"""
Molecular Utilities - Tools for molecular structure handling and manipulation.
"""
import logging
from pathlib import Path
from typing import Any, Dict, List, Optional, Tuple, Union
import numpy as np
logger = logging.getLogger(__name__)
try:
from rdkit import Chem
from rdkit.Chem import AllChem, Descriptors, rdMolDescriptors
from rdkit.Chem.rdMolAlign import AlignMol
RDKIT_AVAILABLE = True
except ImportError:
logger.warning("RDKit not available. Some molecular functionality will be limited.")
RDKIT_AVAILABLE = False
try:
import openbabel as ob
OPENBABEL_AVAILABLE = True
except ImportError:
logger.warning("OpenBabel not available. Some format conversion functionality will be limited.")

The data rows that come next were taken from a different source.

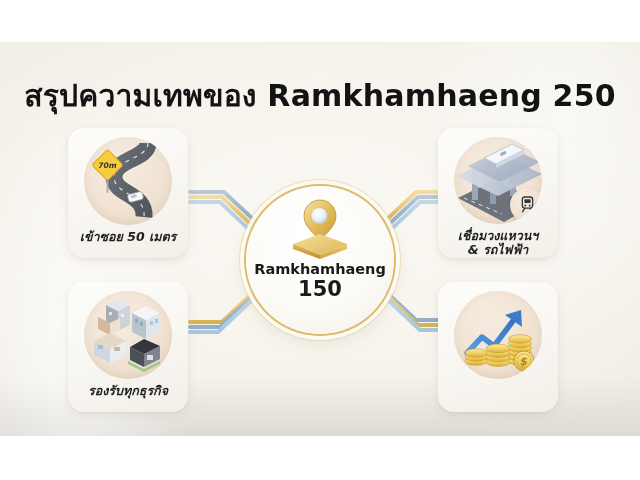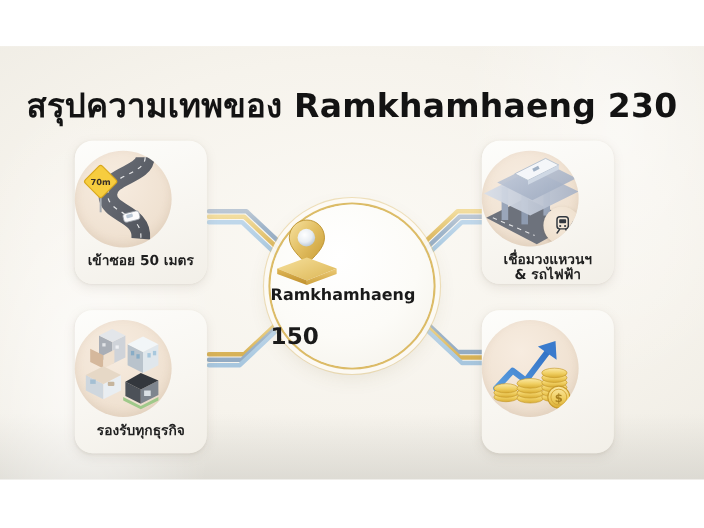"สรุปความเทพของ Ramkhamhaeng 230" div.title { text: 230 -> 250 }
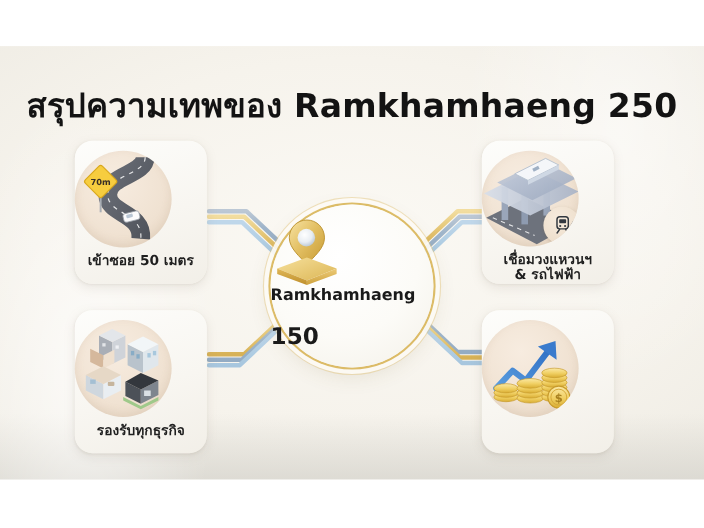"70m" .card { align-items: none -> center; font-style: none -> italic }
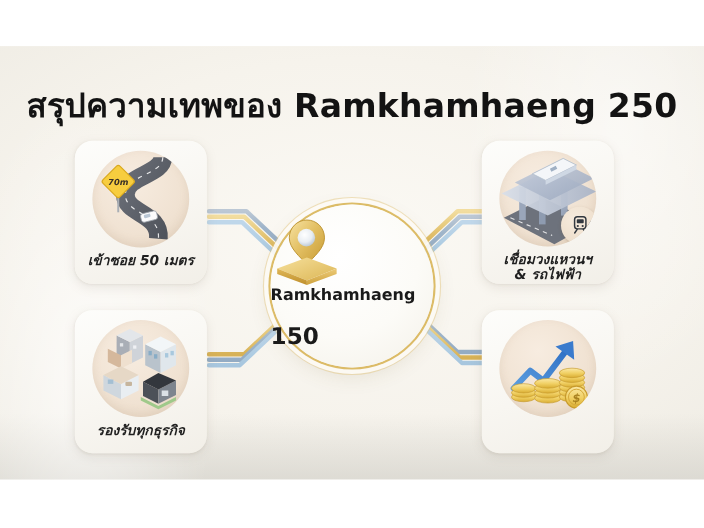"Ramkhamhaeng" .center-node { align-items: flex-start -> center }
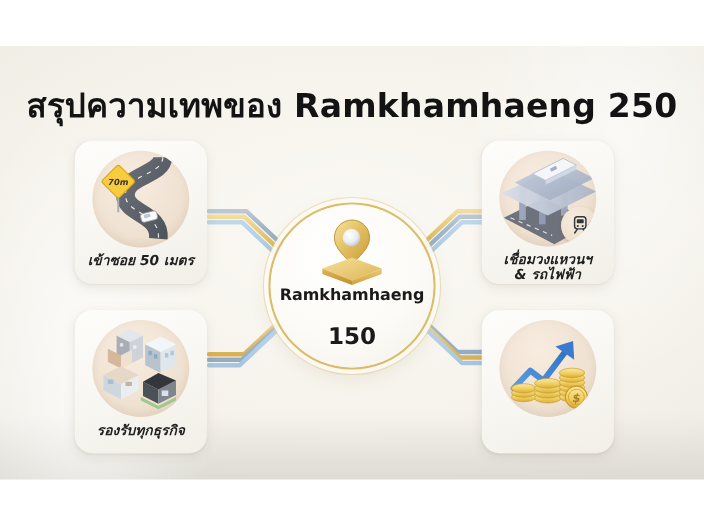"150" .center-num { margin-top: 18px -> 1px }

OPENBABEL_AVAILABLE = False
class MolecularUtils:
"""
Utilities for molecular structure handling and manipulation.
This class provides functionality for:
- Converting SMILES to 3D structures
- Calculating molecular properties
- Format conversions between different molecular file formats
- Molecular validation and sanitization
"""
def __init__(self):
"""Initialize the molecular utilities."""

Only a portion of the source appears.